Varios mandatarios latinoamericanos reconocieron en Mar del Plata, Argentina, el rezago de los países de la región en el tema educativo. No es la primera vez que una Cumbre de Jefes de Estado y de Gobierno de Iberoamérica analiza la situación actual y perspectivas de la educación como tema central. Antes se efectuó en la V Cumbre en Bariloche, Argentina en 1995 y en la XIV Cumbre, San José, Costa Rica en el 2004.

 

Lo que más llama la atención es que se pone en manos de bancos y empresas privadas, la creación de un fondo de tres mil millones de dólares para lograr once metas educativas hasta el 2021; hasta Telefónica de España anunció con bombo y platillos que aportará 500 millones de euros para la educación en Iberoamérica. Se trata de una nueva modalidad “del palo y la zanahoria” ; se enseña la zanahoria con el supuesto aporte financiero y se amenaza con el palo para extraer las riquezas de nuestros países.
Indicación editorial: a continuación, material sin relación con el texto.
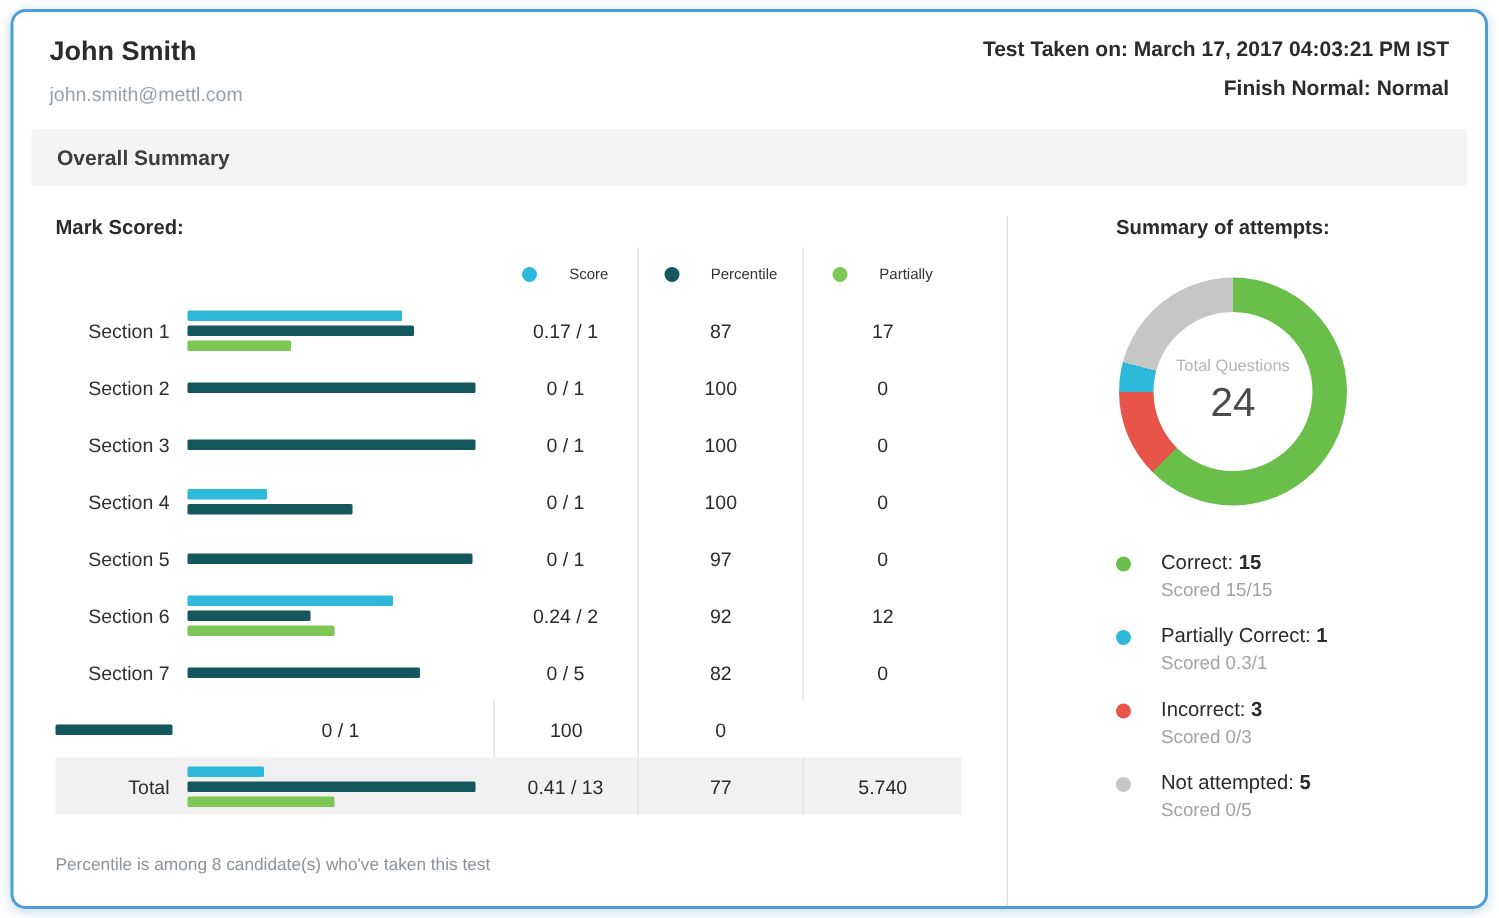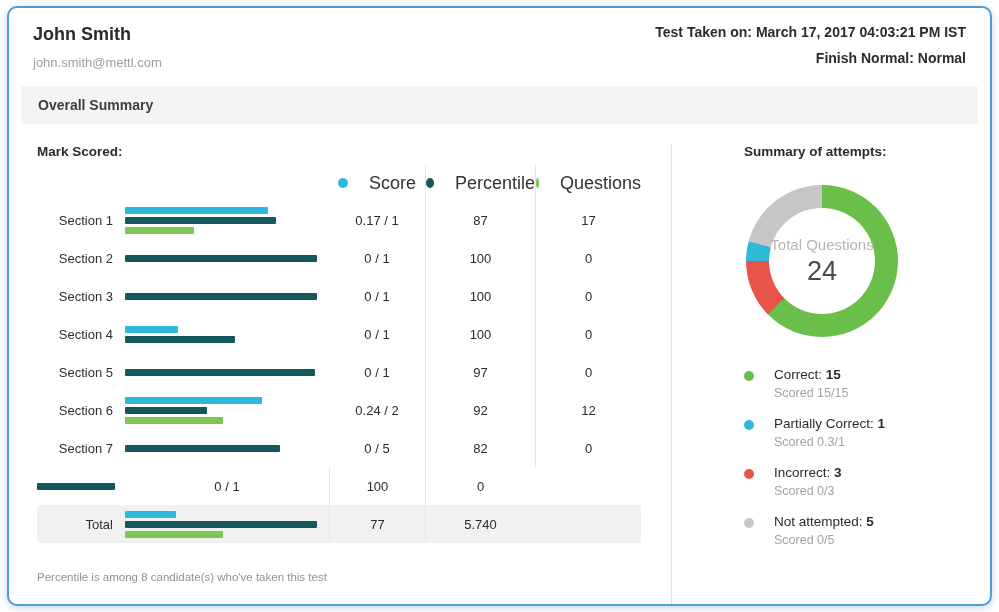--- a/index.html
+++ b/index.html
@@ -50,7 +50,7 @@
   .c-bars { flex-direction: column; align-items: flex-start; justify-content: center; gap: 3px; padding-right: 8px; }
   .bar { height: 7px; border-radius: 1px; }
   .c-val { justify-content: center; font-size: 13px; color: #2b2b2b; }
-  .head { font-size: 18px; color: #333; gap: 21px; }
+  .head { font-size: 10px; color: #333; gap: 21px; }
   .head-dot { width: 10px; height: 10px; border-radius: 50%; display: inline-block; }
   .col-b { border-left: 1px solid #e5e5e5; }
   .footnote { margin-top: 28px; font-size: 11.5px; color: #8d9297; }

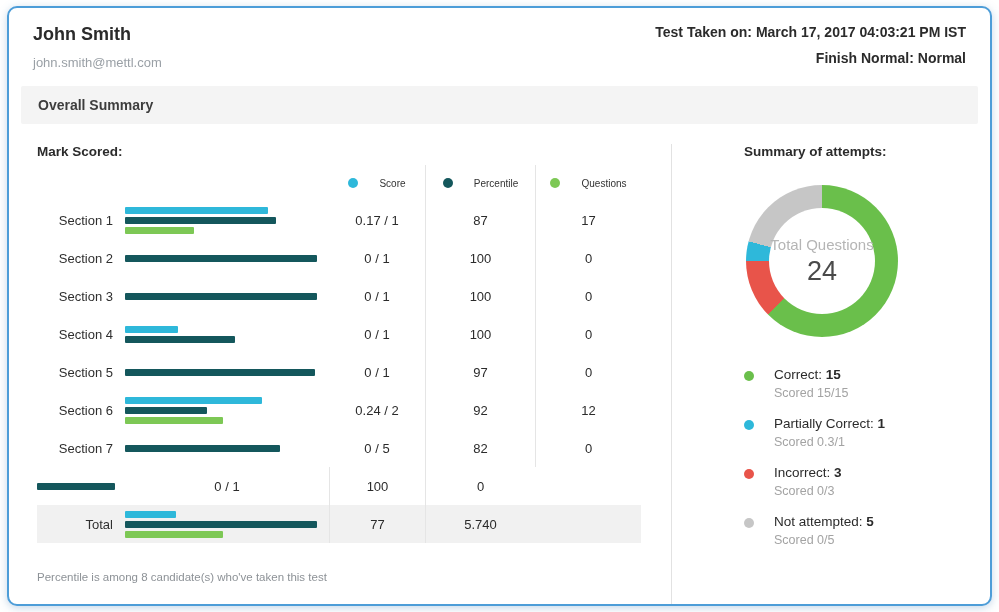--- a/index.html
+++ b/index.html
@@ -117,7 +117,7 @@
             </div>
             <div class="cell c-val head col-b">
               <span class="head-dot" style="background: rgb(125, 200, 85);"></span>
-              <span>Questions</span>
+              <span>Partially</span>
             </div>
           </div>
 

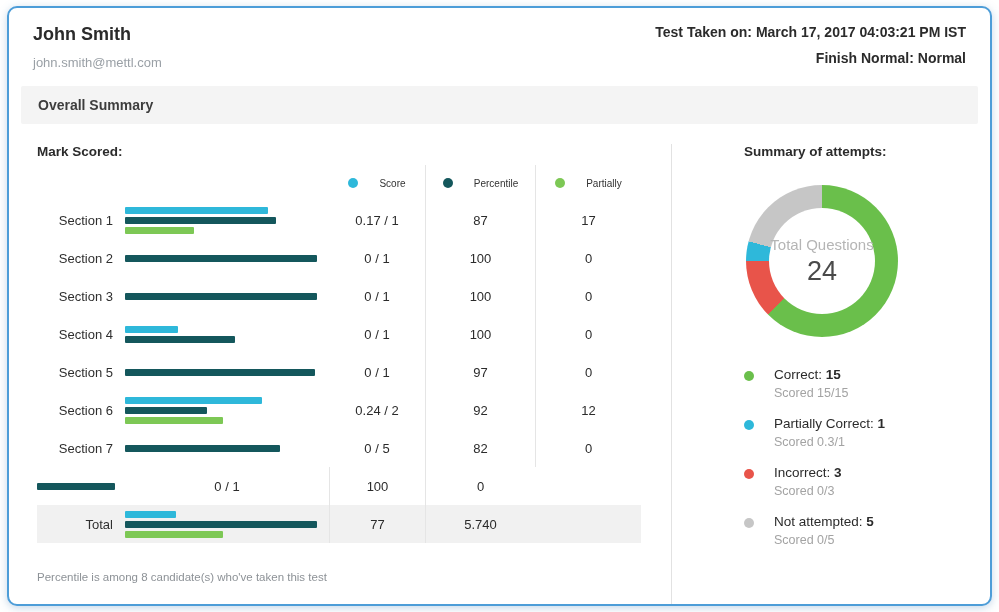--- a/index.html
+++ b/index.html
@@ -61,7 +61,7 @@
     position: absolute; inset: 23px; background: #fff; border-radius: 50%;
     display: flex; flex-direction: column; align-items: center; justify-content: center;
   }
-  .hole-label { font-size: 15px; color: #b5b5b5; text-align: right; }
+  .hole-label { font-size: 11px; color: #b5b5b5; text-align: right; }
   .hole-value { font-size: 27px; color: #4a4a4a; margin-top: 3px; }
   
   .att-legend { margin-top: 30px; }

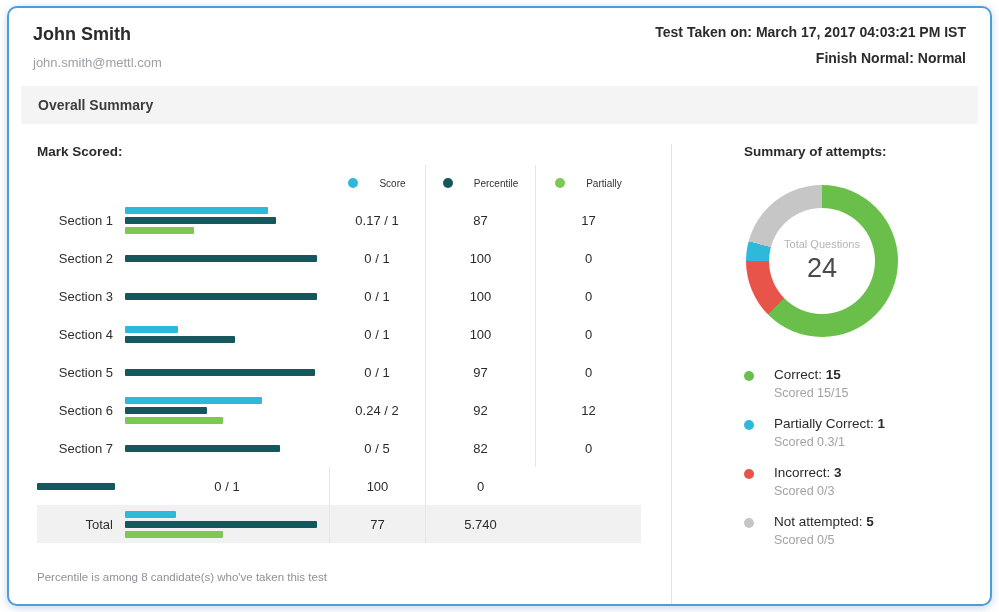--- a/index.html
+++ b/index.html
@@ -204,6 +204,7 @@
                 <div class="bar" style="width: 98%; background: rgb(20, 87, 92);"></div>
                 <div class="bar" style="width: 50%; background: rgb(125, 200, 85);"></div>
               </div>
+              <div class="cell c-val">0.41 / 13</div>
               <div class="cell c-val col-b">77</div>
               <div class="cell c-val col-b">5.740</div>
             </div>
La pregunta sería: ¿por qué Telefónica no utiliza sus millones para enseñar a leer y escribir a los más de 2 millones de españoles analfabetos?

Tal parece que son las empresas transnacionales y los bancos privados, responsables de la fuga de cuantiosos capitales de los países del Sur hacia los desarrollados, los que van a resolver los problemas del acceso y la calidad de la educación en Latinoamérica.

La realidad es que después de la Cumbre de San José en el 2004, sólo los países de la Alianza Bolivariana para los Pueblos de Nuestra América (ALBA) han avanzado considerablemente en el acceso a la educación gratuita para todos los ciudadanos, sin la ayuda de los mismos actores responsables de la pobreza y subdesarrollo de estos países.

Venezuela se declaró en octubre de 2005 territorio libre de analfabetismo al enseñar a leer y escribir a casi 1,5 millones de sus 25 millones de habitantes, lo que dejó el índice nacional de analfabetismo por debajo del 1%; Bolivia en diciembre de 2008, después de alfabetizar en 33 meses a cerca del 10% de la población, equivalente a unas 820.000 personas, logró ubicar su tasa de iletrados por debajo del 4%; Nicaragua el 22 de agosto de 2009, al cabo de una campaña que logró reducir el analfabetismo del 20,7 al 3,56% de la población, y Ecuador que se convirtió en el último beneficiado de este plan, tras disminuir la tasa del 9% de 2007 al 2,7 actual.

Para alcanzar la meta de plena alfabetización en todos los países de la región antes de 2015 será necesario voluntad política de los gobiernos, y desarrollar programas integrales que incluya hasta el último ciudadano analfabeto y el uso de medios técnicos para llegar hasta los lugares más apartados. De las empresas transnacionales ni zanahoria ni palo.